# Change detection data
-.-.-

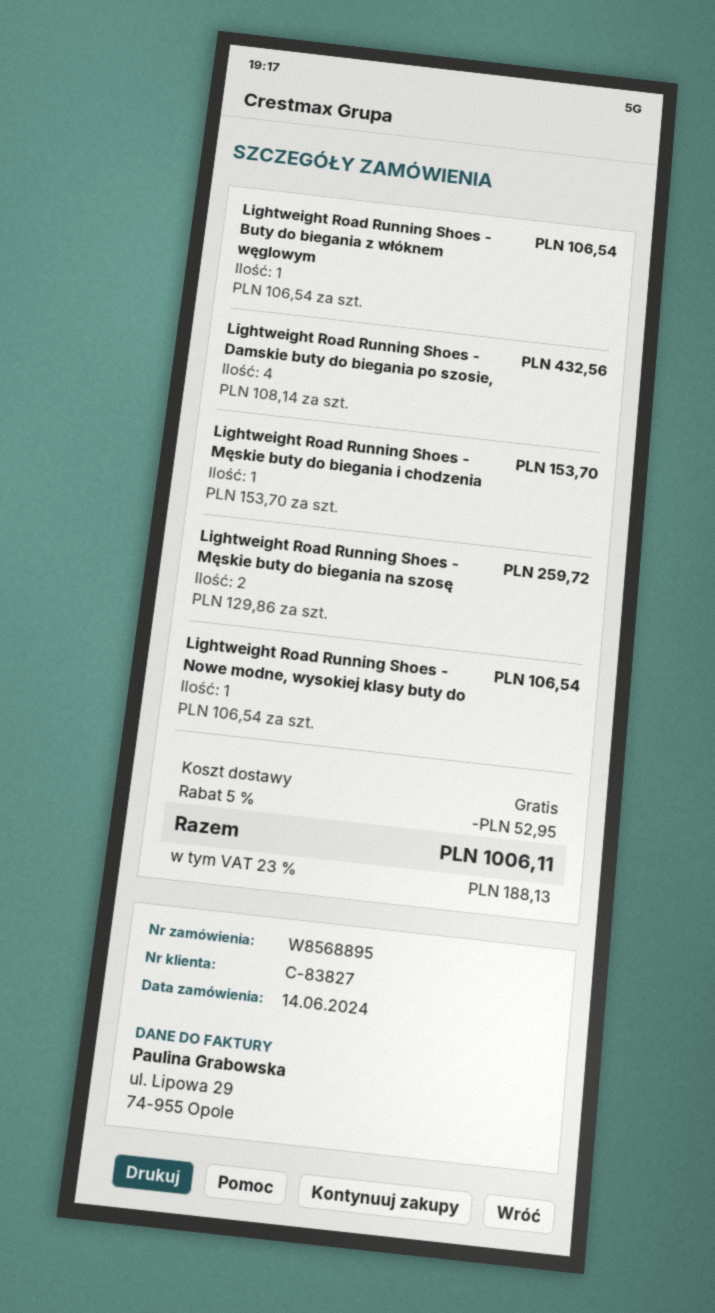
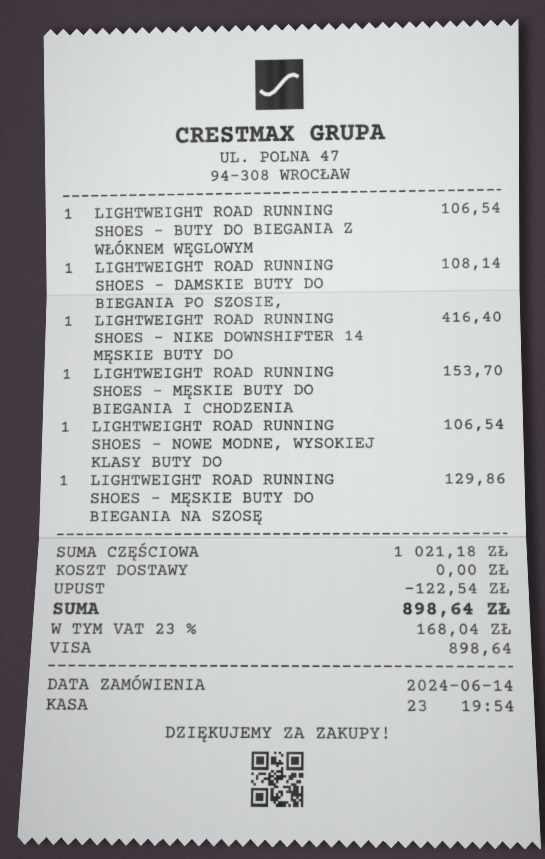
Lightweight Road Running Shoes - Damskie buty do biegania po szosie,: 4 x 108.14 = 432.56 -> 1 x 108.14 = 108.14
Lightweight Road Running Shoes - Męskie buty do biegania na szosę: 2 x 129.86 = 259.72 -> 1 x 129.86 = 129.86
LIGHTWEIGHT ROAD RUNNING SHOES - NIKE DOWNSHIFTER 14 MĘSKIE BUTY DO: none -> 1 x 416.40 = 416.40
discount: 52.95 -> 122.54
tax: 23% = 188.13 -> 23% = 168.04
total: 1006.11 -> 898.64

-.-.-

# Work request
A word-for-word copy of the data above is needed, one that omits the pictures.

# Answer section
Lightweight Road Running Shoes - Damskie buty do biegania po szosie,: 4 x 108.14 = 432.56 -> 1 x 108.14 = 108.14
Lightweight Road Running Shoes - Męskie buty do biegania na szosę: 2 x 129.86 = 259.72 -> 1 x 129.86 = 129.86
LIGHTWEIGHT ROAD RUNNING SHOES - NIKE DOWNSHIFTER 14 MĘSKIE BUTY DO: none -> 1 x 416.40 = 416.40
discount: 52.95 -> 122.54
tax: 23% = 188.13 -> 23% = 168.04
total: 1006.11 -> 898.64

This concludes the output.